Write the entries out exactly. Any images they hold stay out of the copy.

** Opening MATERIAL PROVIDED block **

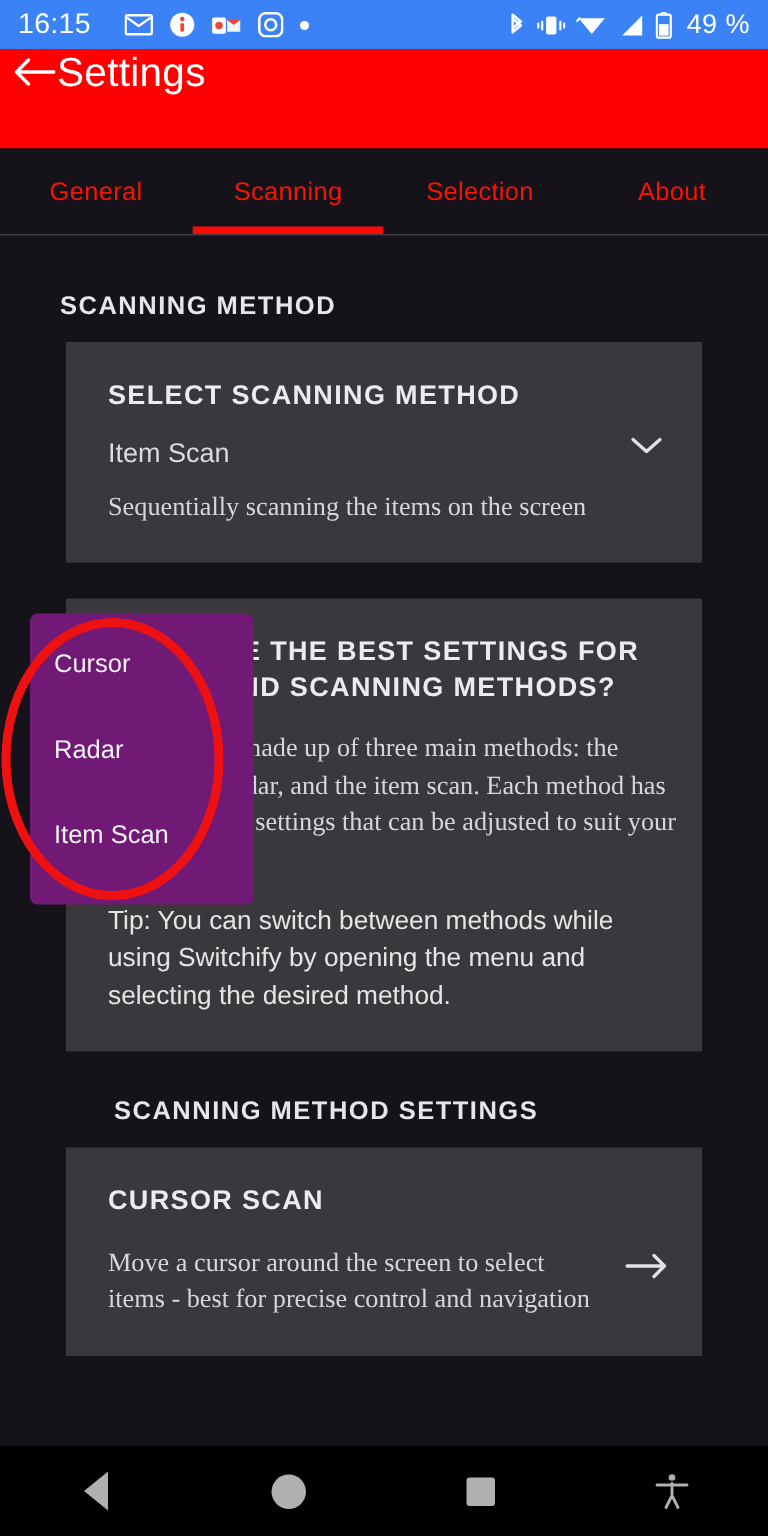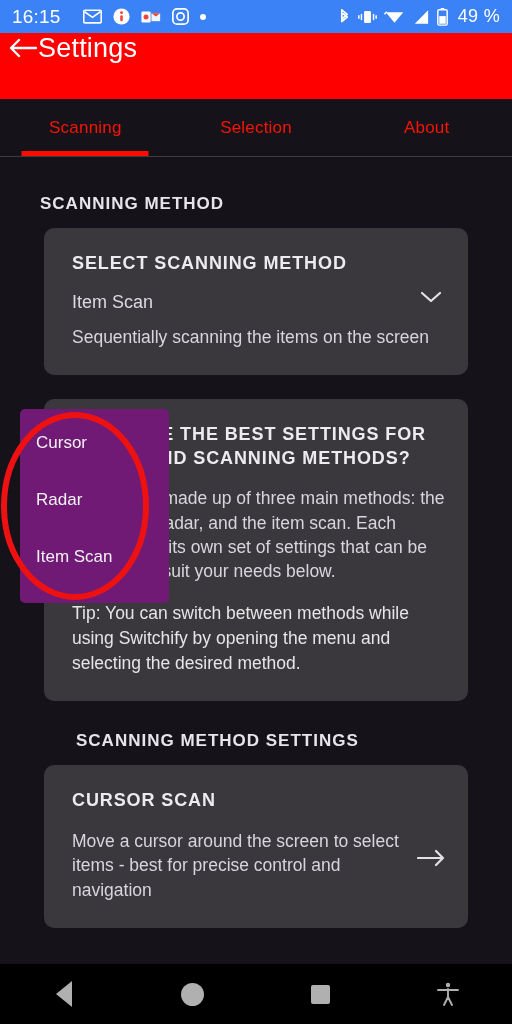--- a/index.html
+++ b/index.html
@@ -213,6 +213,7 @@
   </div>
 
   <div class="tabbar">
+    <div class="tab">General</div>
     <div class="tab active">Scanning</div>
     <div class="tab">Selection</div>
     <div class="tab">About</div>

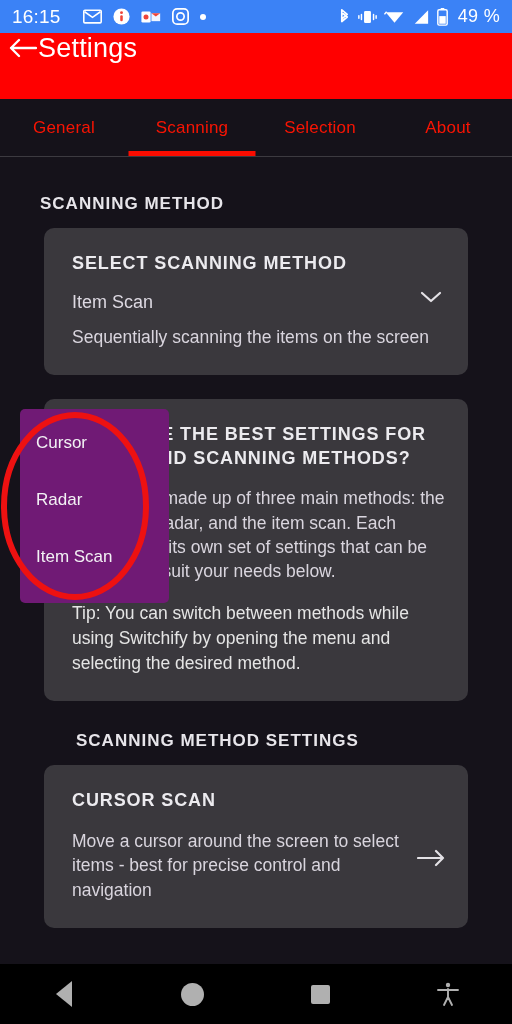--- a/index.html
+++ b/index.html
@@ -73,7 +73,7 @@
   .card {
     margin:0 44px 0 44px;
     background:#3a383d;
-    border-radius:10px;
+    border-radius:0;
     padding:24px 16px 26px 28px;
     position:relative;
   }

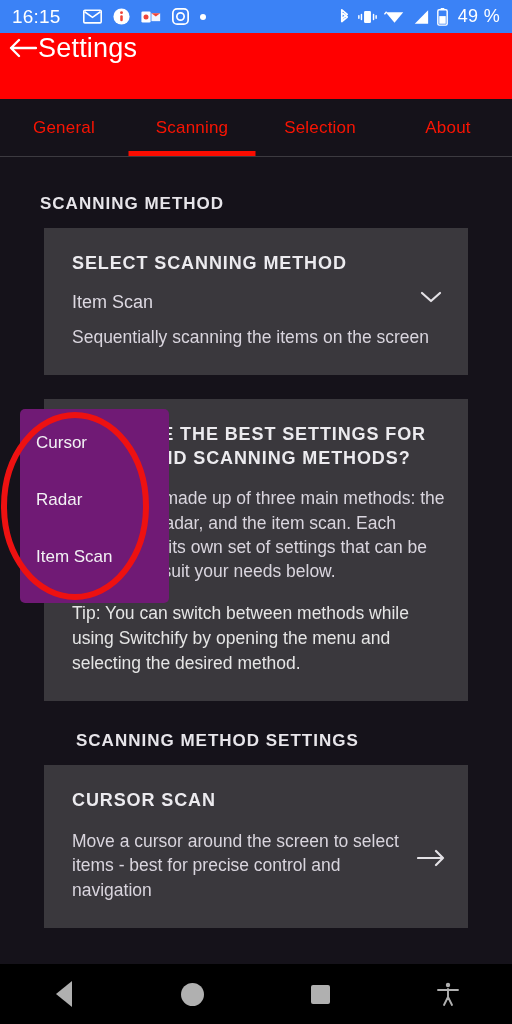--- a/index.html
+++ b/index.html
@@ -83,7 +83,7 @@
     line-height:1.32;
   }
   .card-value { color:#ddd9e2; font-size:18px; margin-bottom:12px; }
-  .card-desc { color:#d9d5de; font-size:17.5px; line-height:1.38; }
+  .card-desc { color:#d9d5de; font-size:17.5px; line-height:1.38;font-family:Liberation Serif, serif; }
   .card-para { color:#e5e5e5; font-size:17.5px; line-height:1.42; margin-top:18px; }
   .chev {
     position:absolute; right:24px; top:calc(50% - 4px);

** Closing MATERIAL PROVIDED block **

ANSWER TO THIS TASK
--- a/index.html
+++ b/index.html
@@ -213,6 +213,7 @@
   </div>
 
   <div class="tabbar">
+    <div class="tab">General</div>
     <div class="tab active">Scanning</div>
     <div class="tab">Selection</div>
     <div class="tab">About</div>

--- a/index.html
+++ b/index.html
@@ -73,7 +73,7 @@
   .card {
     margin:0 44px 0 44px;
     background:#3a383d;
-    border-radius:10px;
+    border-radius:0;
     padding:24px 16px 26px 28px;
     position:relative;
   }

--- a/index.html
+++ b/index.html
@@ -83,7 +83,7 @@
     line-height:1.32;
   }
   .card-value { color:#ddd9e2; font-size:18px; margin-bottom:12px; }
-  .card-desc { color:#d9d5de; font-size:17.5px; line-height:1.38; }
+  .card-desc { color:#d9d5de; font-size:17.5px; line-height:1.38;font-family:Liberation Serif, serif; }
   .card-para { color:#e5e5e5; font-size:17.5px; line-height:1.42; margin-top:18px; }
   .chev {
     position:absolute; right:24px; top:calc(50% - 4px);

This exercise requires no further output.